Kevin DeYoung, author of the book Just Do Something (which largely inspired this chapter) says, “I’d like us to consider that maybe we have difficulty discovering God’s wonderful plan for our lives because, if truth be told, He doesn’t really intend to tell us what it is.”
God does have a plan for us—a unique, totally specialized, individual plan, but it’s wrong to assume that we need to know what it is before we head out. Sometimes God not only wants but needs us to take that leap of faith first and understand that the trust part comes after. Philippe also writes, “Many do not believe in Providence because they’ve never experienced it, but they’ve never experienced it because they’ve never jumped into the void and taken the leap of faith. They never give it the possibility to intervene. They calculate everything, anticipate everything, they seek to resolve everything by counting on themselves, instead of counting on God.”
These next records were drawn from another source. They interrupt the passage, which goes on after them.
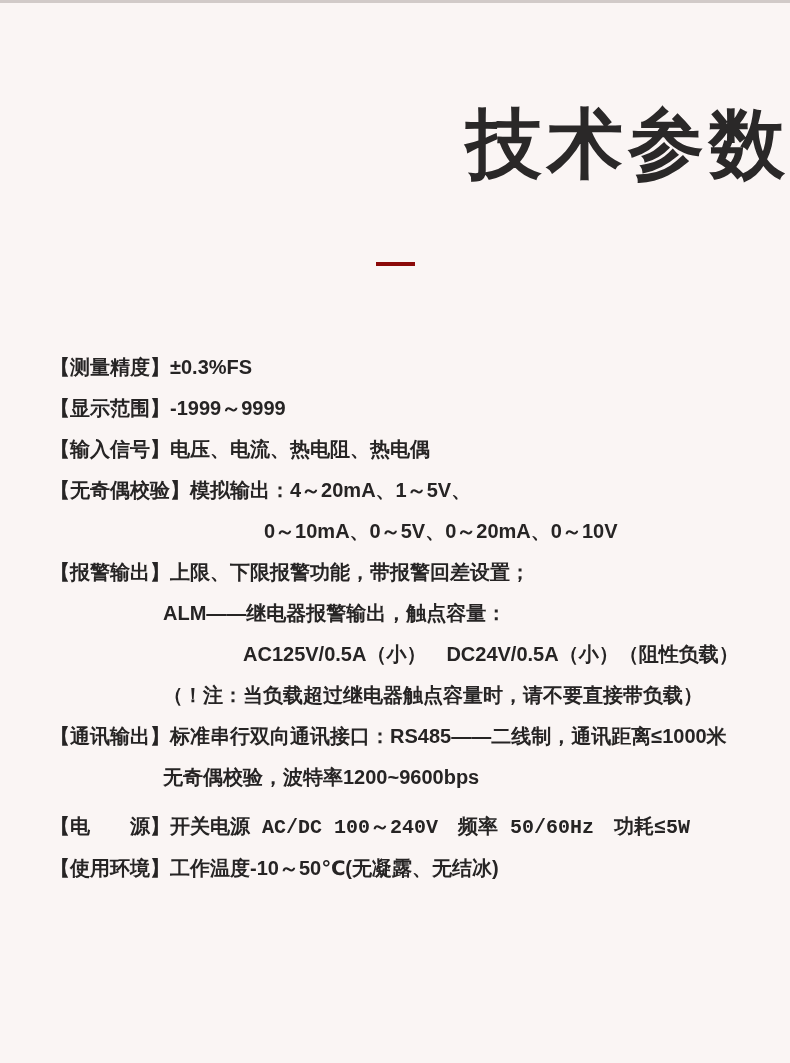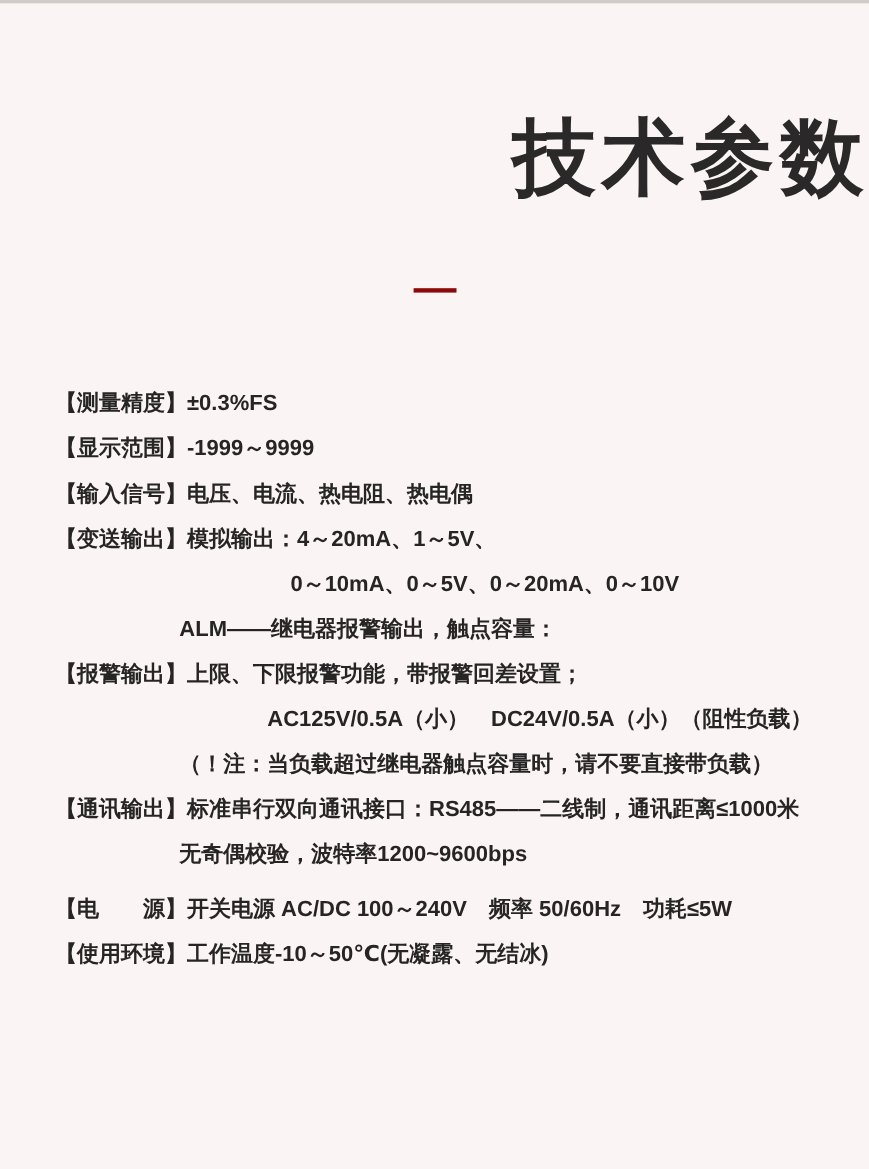--- a/index.html
+++ b/index.html
@@ -88,7 +88,7 @@
     </div>
 
     <div class="spec-row">
-      <span class="spec-label">【变送输出】</span>
+      <span class="spec-label">【无奇偶校验】</span>
       <span class="spec-text">模拟输出：4～20mA、1～5V、</span>
     </div>
 

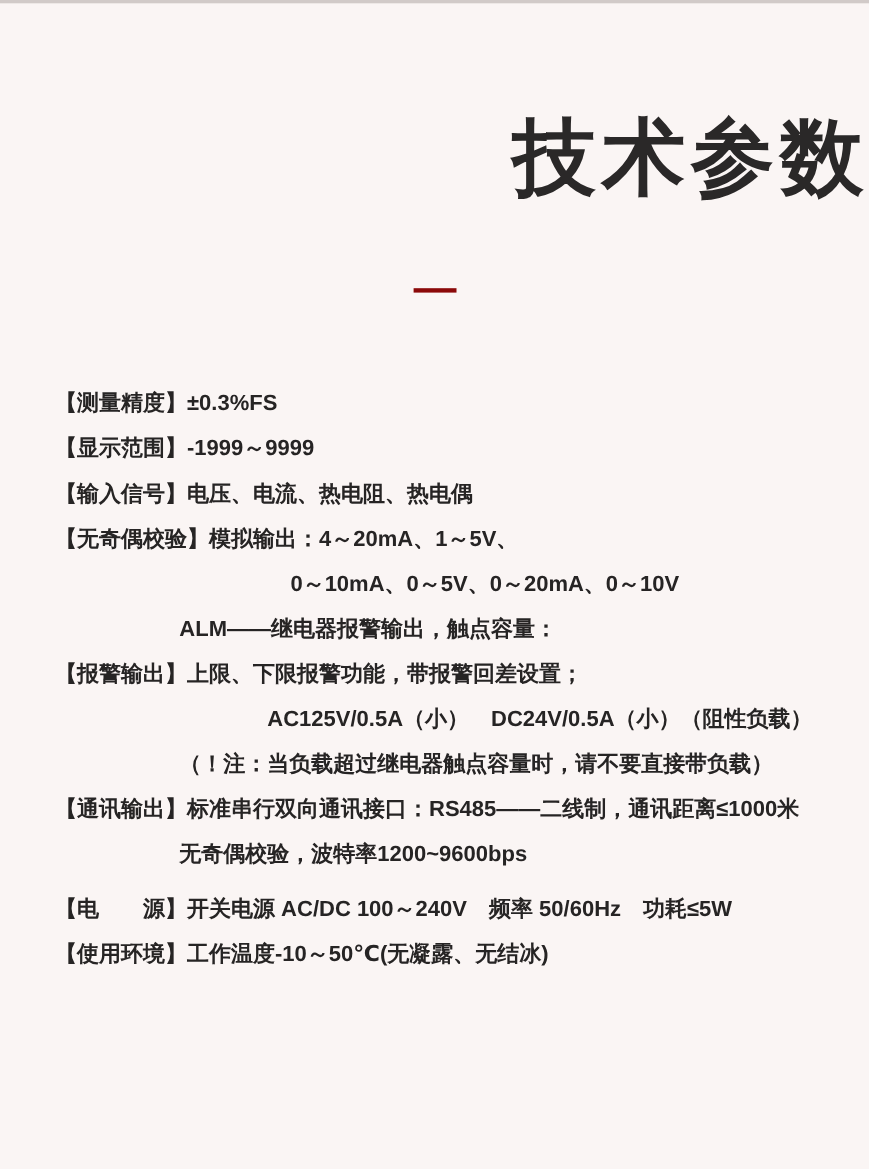--- a/index.html
+++ b/index.html
@@ -98,13 +98,13 @@
     </div>
 
     <div class="spec-row">
-      <span class="spec-label"></span>
-      <span class="spec-text">ALM——继电器报警输出，触点容量：</span>
+      <span class="spec-label">【报警输出】</span>
+      <span class="spec-text">上限、下限报警功能，带报警回差设置；</span>
     </div>
 
     <div class="spec-row">
-      <span class="spec-label">【报警输出】</span>
-      <span class="spec-text">上限、下限报警功能，带报警回差设置；</span>
+      <span class="spec-label"></span>
+      <span class="spec-text">ALM——继电器报警输出，触点容量：</span>
     </div>
 
     <div class="spec-row indent-b">

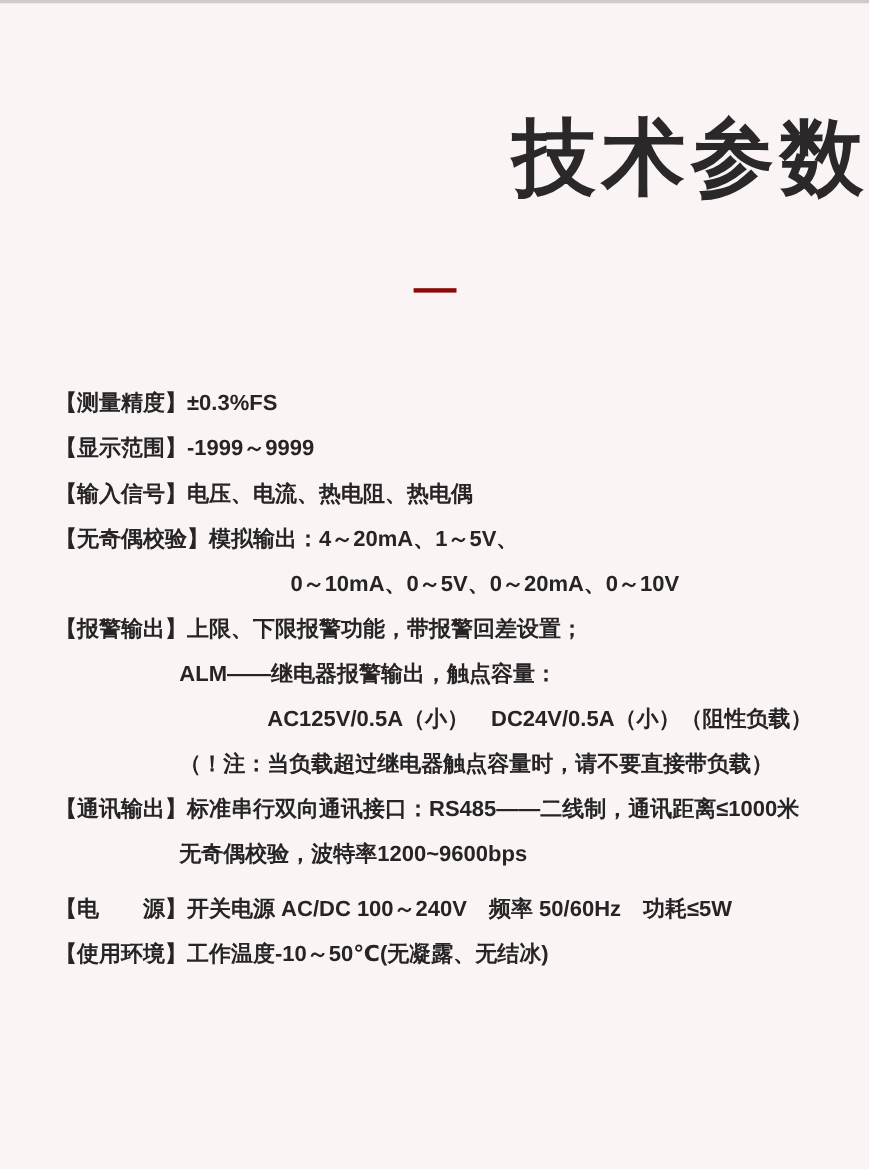--- a/index.html
+++ b/index.html
@@ -58,7 +58,7 @@
   }
   .indent-a .spec-text { padding-left: 101px; }
   .indent-b .spec-text { padding-left: 80px; }
-  .gap-top { margin-top: 9px; }
+  .gap-top { margin-top: 9px; font-family: Liberation Mono, monospace; }
 </style>
 </head>
 <body>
Consider Esther. When Mordecai came to her after she became Xerxes’s queen and warned her of the genocide the king had planned for the Jews, Esther had no time to discern God’s will. Mordecai pressed her, “Who knows whether you have not come to the kingdom for such a time as this?” If she did not act, just as she was, who she was in that moment, her people would be slaughtered. And it wasn’t without risk. Appearing before Xerxes without permission meant certain death, but she had to take that leap of faith. God doesn’t take risks when it comes to our lives. He plans out every detail, knows every hair on our head, and He doesn’t take the risks so that we may.
DeYoung says, “We don’t take risks for God because we are obsessed with safety, security, and most of all, with the future. That’s why most of our prayers fall into one of two categories. Either we ask that everything would be fine or we ask to know that everything will be fine.”
But sometimes we have to give that yes before knowing the outcome.